I really don’t like to plan, and I do everything spontaneously, depending on my mood. So why don’t you worry, you live the way you know. If you don’t feel like writing, don’t write, I haven’t painted for a whole year. Yesterday, dad asked me to draw a picture for him, and I painted.

Mar 31, 2020

A very smart Ukrainian politician, told, that soon the economic situation in Ukraine will be so, that people will live as in the middle ages, every day without knowing when they die. But it will good for blossoming the creativity, because the best inventions of humankind was in a difficult time. While i was thinking what’s kind of job i want, now don’t have any choice at all:). A total Unemployment).

Apr 01, 2020

Hi)I can walk near the house in our garden. Today I was on the street, but a little frozen.

Apr 05, 2020

I became interested in gardening and planted for the first time in my life greens, dill carrots, peas. I hope that at least something will grow 🙂

…I did not use fertilizers as they are not sold nearby

Apr 09, 2020

Our black cat is already an adult. I would love to give you a couple of my cats :). Every morning, when I open the door to the street, five pairs of hungry eyes look at me)).

…All these animals are ours). Unfortunately, my landings did not grow, 10 days have already passed, a little upset 😦 I really want to leave for the city, but quarantine until April 24. Most likely the quarantine will be extended until May 15.

Apr 15, 2020

Hi 🙂 Today I started listening to online lectures on critical thinking, I really liked this topic. At the end of each lecture, assignments with questions are given. From boredom, I don’t know what to do anymore)

Apr 27, 2020

I have nothing new so far, I’m sitting at home. We also have quarantine until May 11th.

Apr 29, 2020

Hi, yes, the store is closed. we are forbidden to trade, for this the state can fine us $ 650. Our neighbor is already fined for trade. But the father sells goods to friends a couple of times a day.

May 02, 2020

When quarantine is over, the father will open the store again. People understand that. Only today, several bazaars were opened in Kiev. The minibus in my village still does not go, so I still can not get to Kiev

May 25, 2020

In Kiev, transport began to walk yesterday and the subway opened.
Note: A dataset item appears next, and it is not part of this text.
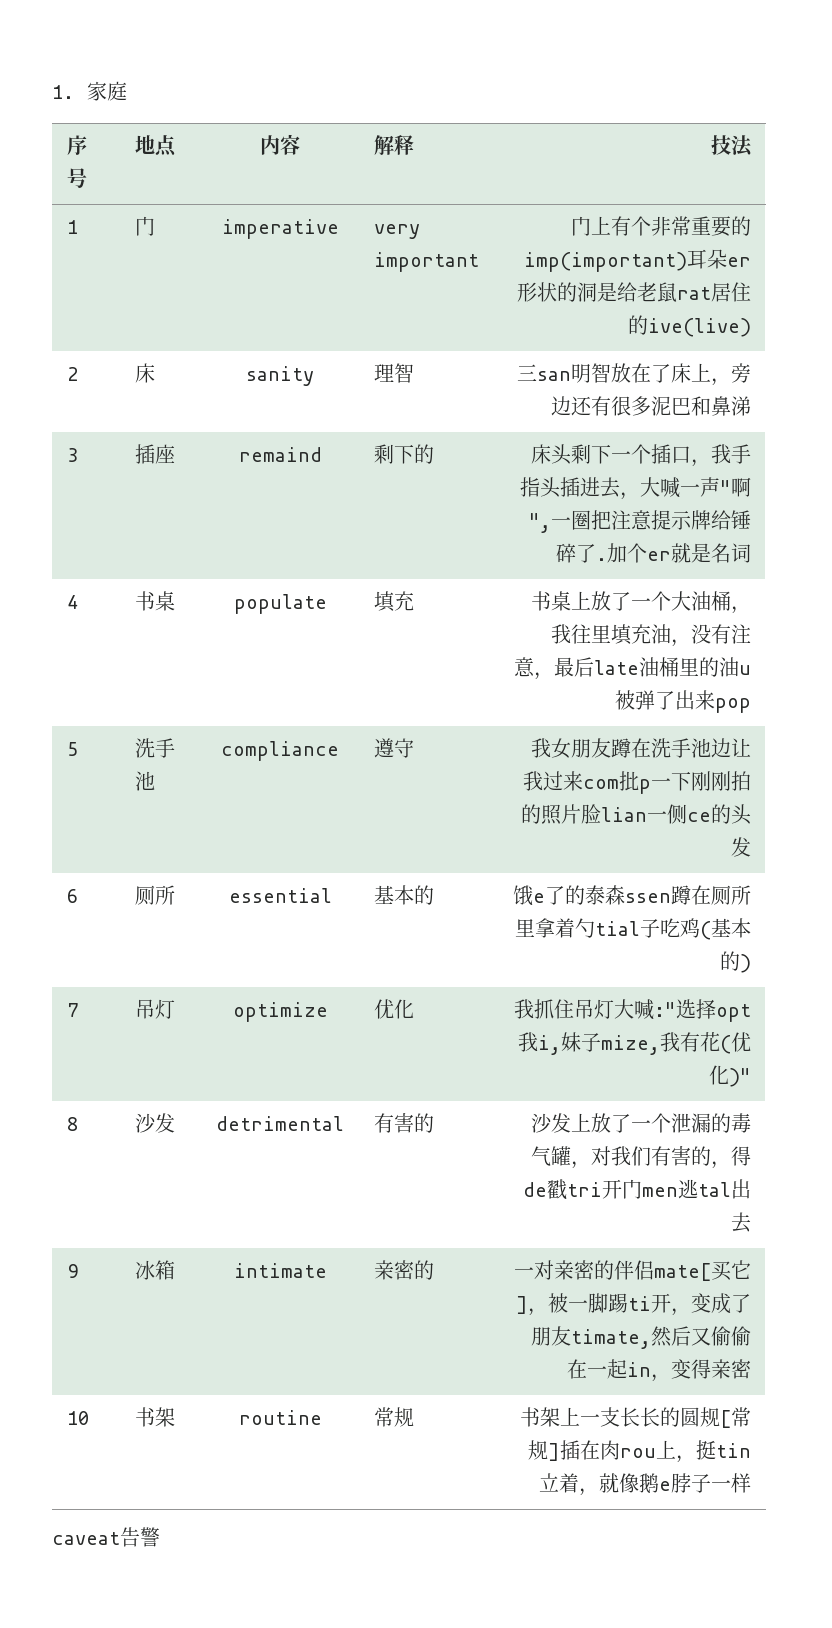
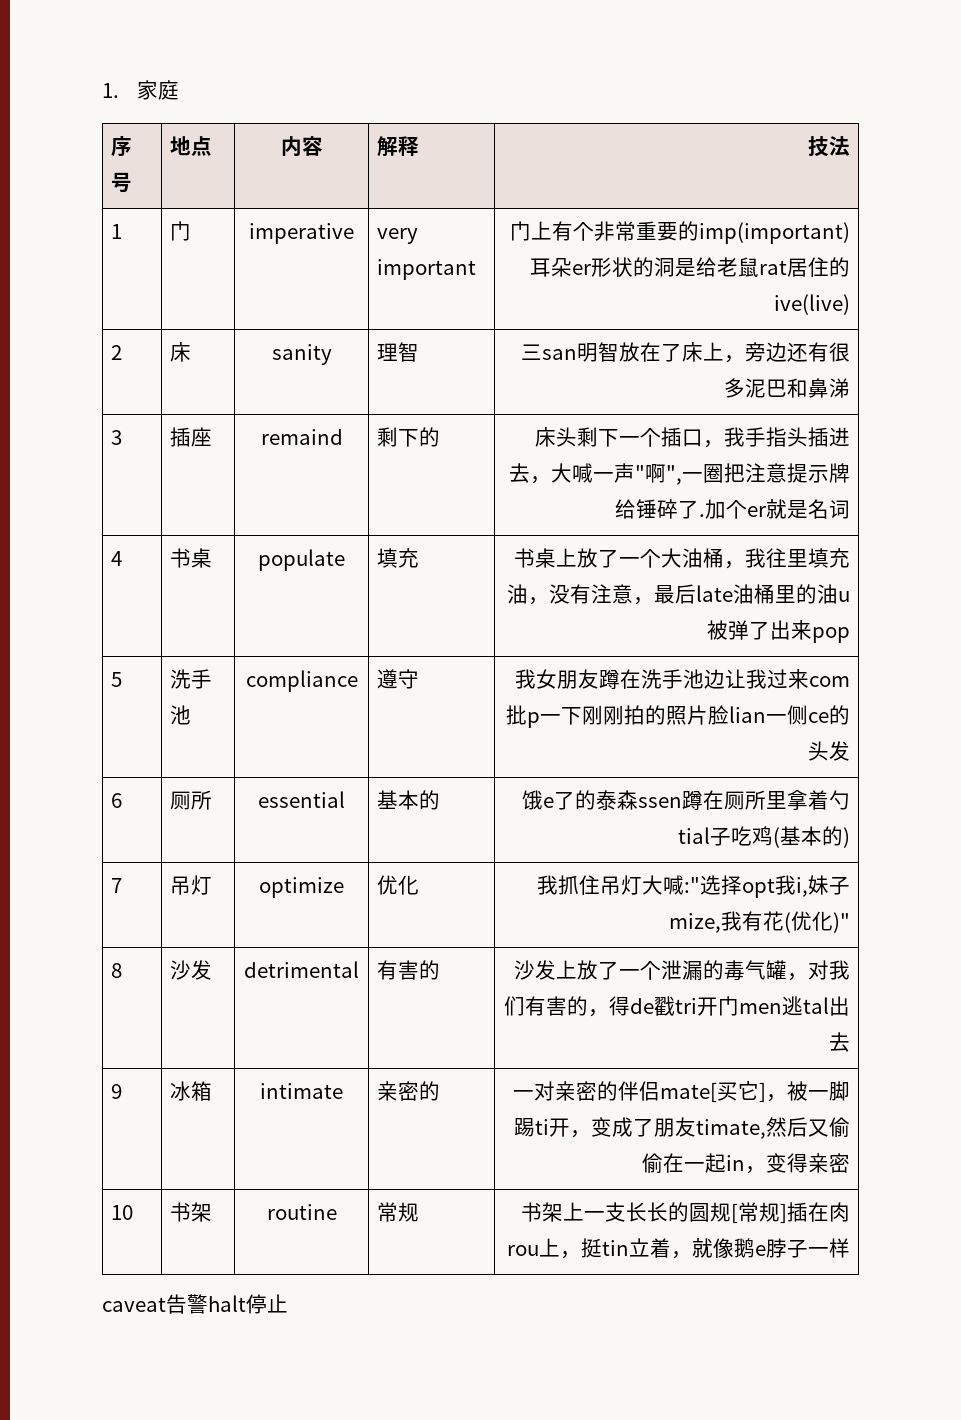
(160, 1537) none -> [208,1294,288,1314] halt停止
But I am still trapped and cannot go to Kiev, because the minibus still does not go there. I open my father’s store twice a day for only half an hour…people themselves are looking for what they need :). On the door, I wrote the entrance only in masks, but many ignore this inscription.

June 01, 2020

Yesterday I tried to draw the sea, copied from the paintings of other artists. I show you two pictures, but they are not yet complete. Now I’m sitting in my father’s store and waiting for buyers).

Jun 19, 2020

I go out to the store twice a day for one hour. I have to communicate with people, I’m probably the quietest seller in the world, so I’m not very good. Almost all people come in without a mask, I no longer comment on them, it is useless).

Jun 22, 2020

Yes, we have growing potatoes, tomatoes. Today I will plant cucumbers. Unfortunately I have apathy today, I don’t know why).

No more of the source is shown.